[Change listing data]
# # # # # # #
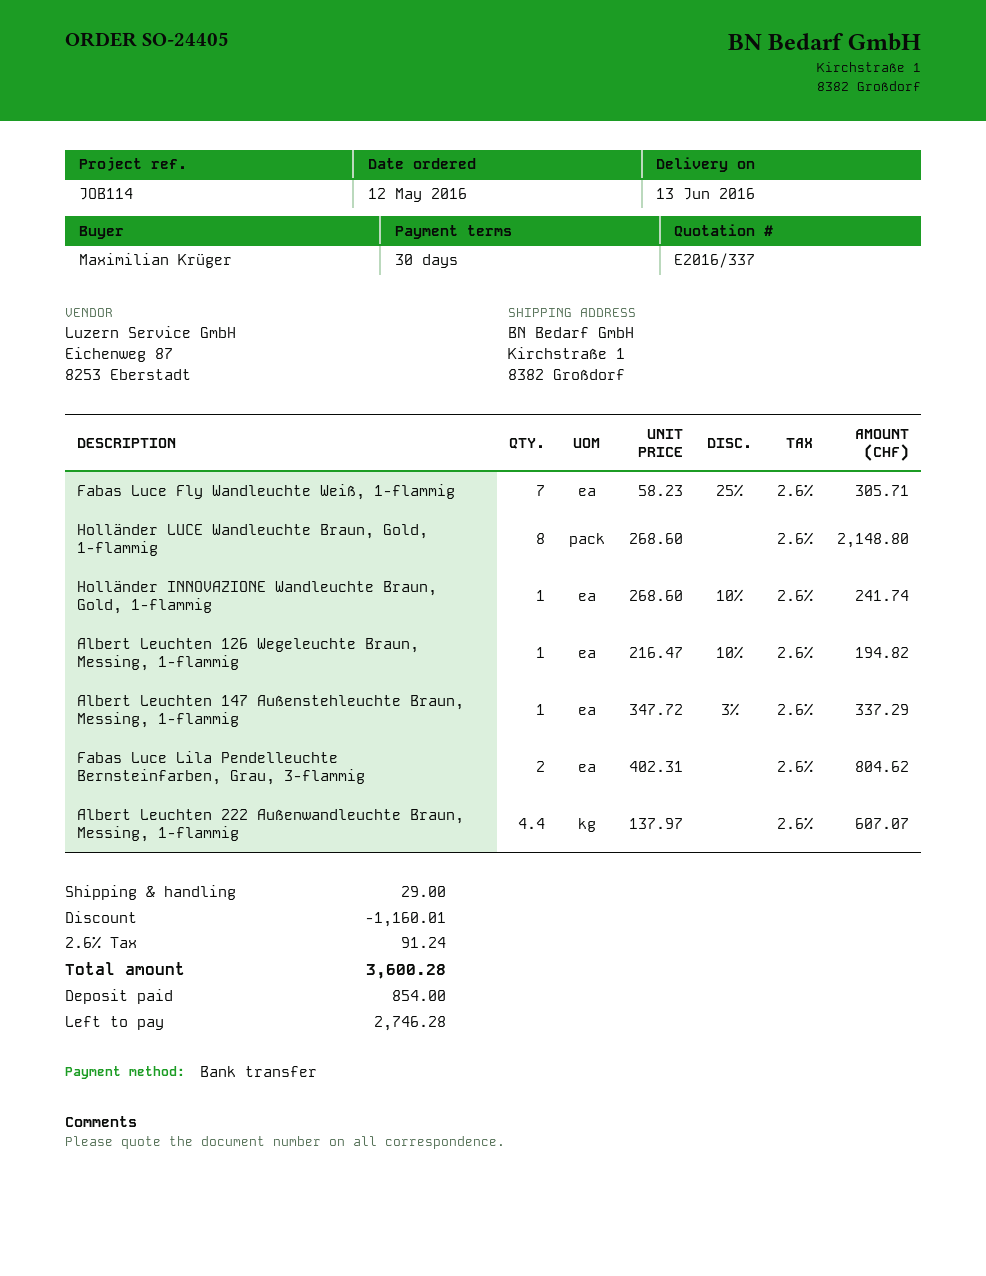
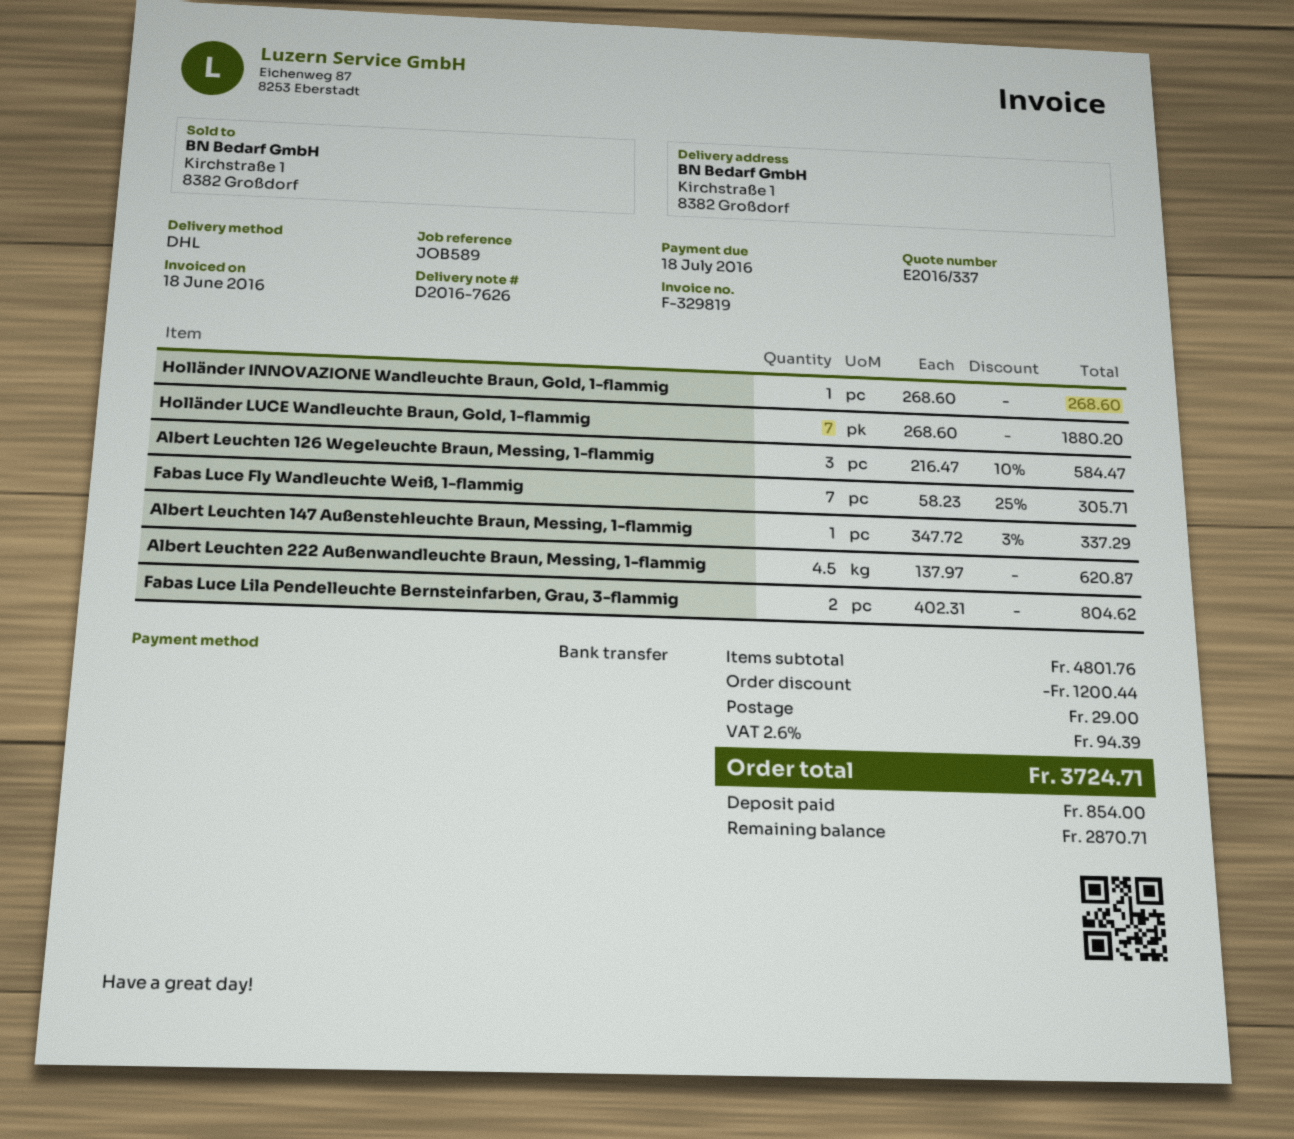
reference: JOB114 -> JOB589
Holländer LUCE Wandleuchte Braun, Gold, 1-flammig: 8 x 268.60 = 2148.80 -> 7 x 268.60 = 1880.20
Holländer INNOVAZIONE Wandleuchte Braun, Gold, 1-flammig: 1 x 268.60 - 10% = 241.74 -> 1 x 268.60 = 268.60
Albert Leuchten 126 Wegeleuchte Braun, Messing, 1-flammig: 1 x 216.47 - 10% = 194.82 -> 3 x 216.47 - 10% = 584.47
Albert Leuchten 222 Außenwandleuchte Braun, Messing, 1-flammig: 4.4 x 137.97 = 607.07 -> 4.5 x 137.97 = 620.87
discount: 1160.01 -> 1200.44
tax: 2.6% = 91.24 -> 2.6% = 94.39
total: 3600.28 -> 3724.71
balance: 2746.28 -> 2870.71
# # # # # # #
WHAT THE EXERCISE ASKS –
All lines from the one with "Albert Leuchten 222" to the end of the records must be set down exactly. Skip every line before it.

TASK OUTPUT –
Albert Leuchten 222 Außenwandleuchte Braun, Messing, 1-flammig: 4.4 x 137.97 = 607.07 -> 4.5 x 137.97 = 620.87
discount: 1160.01 -> 1200.44
tax: 2.6% = 91.24 -> 2.6% = 94.39
total: 3600.28 -> 3724.71
balance: 2746.28 -> 2870.71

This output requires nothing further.